My problem is, $K$ turns out to be always rank-deficient and not positive definite. When I calculate its eigenvalues, some negative eigenvalues show up, which means that the matrix is not positive definite.

I superficially knew that K should be an invertible, positive definite matrix in case of Gaussian Kernel functions. Then I have made some research and found the question here: Gaussian Kernels, Why are they full rank? Another user asked something similar to me; he wants to learn why the Gaussian Kernel's Gram matrix is full rank. The answer says that in order a Gram matrix for a general kernel function, with entries $x_1,\dots,x_n$ to be positive definite, for each $x_i \in \{x_1,\dots,x_N\}$ in the set, the kernel functions $K(.,x_i)$ must be linearly independent. And then for Gaussian Kernel functions a proof was given which shows that $K(x_1,x_i),\dots,K(x_N,x_i)$ are always linearly independent. So the Gram matrix for the Gaussian kernel must be positive definite.

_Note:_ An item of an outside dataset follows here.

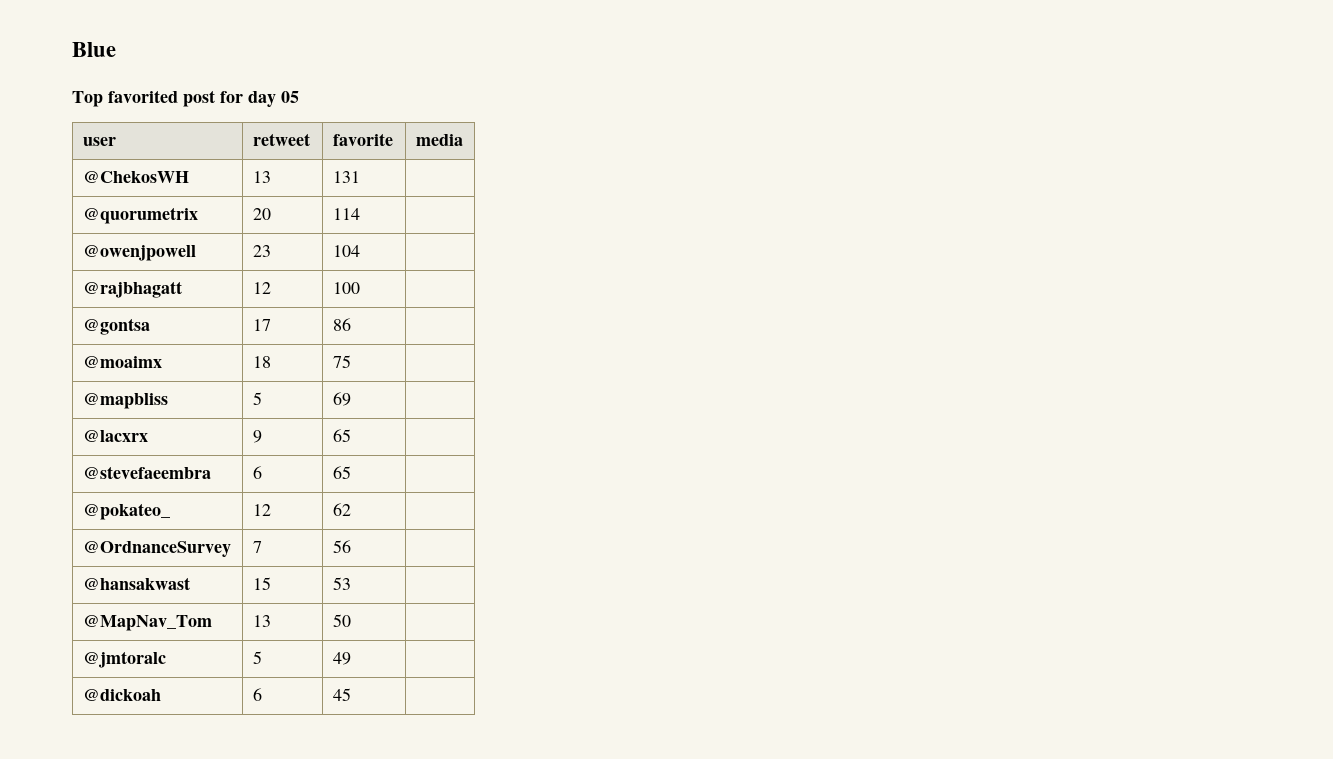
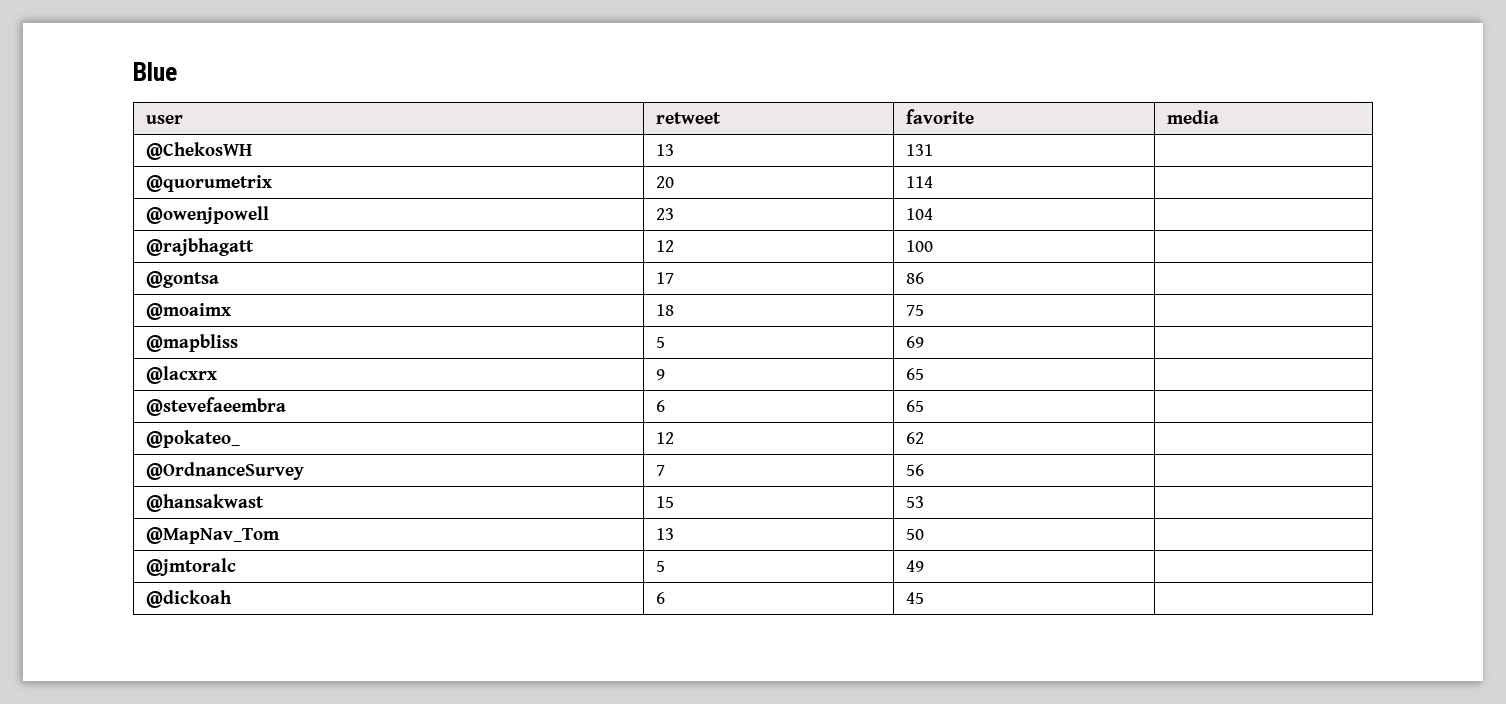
- Top favorited post for day 05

In practice, I fail to reproduce this result, as I have said, the Gram matrix $K$ is always rank deficient and indefinite.

I suspect the following: Theoretically, all $\{x_1,\dots,x_N\}$ samples generate a positive definite Gram matrix, but since I have limited real number precision in a computer program, $K$ turns out to be "almost" full rank.

My questions are: First, Is my theoretical approach correct; should I really get a positive definite gram matrix for every input set (in theory)? Second; can this precision problem really be the culprit here? How I can fix that and obtain a "confident" positive definite Gram matrix, which doesn't misbehave?

(I am using C++ and OpenCV by the way. I thought that this is a more maths related question than purely coding related, so I asked it here)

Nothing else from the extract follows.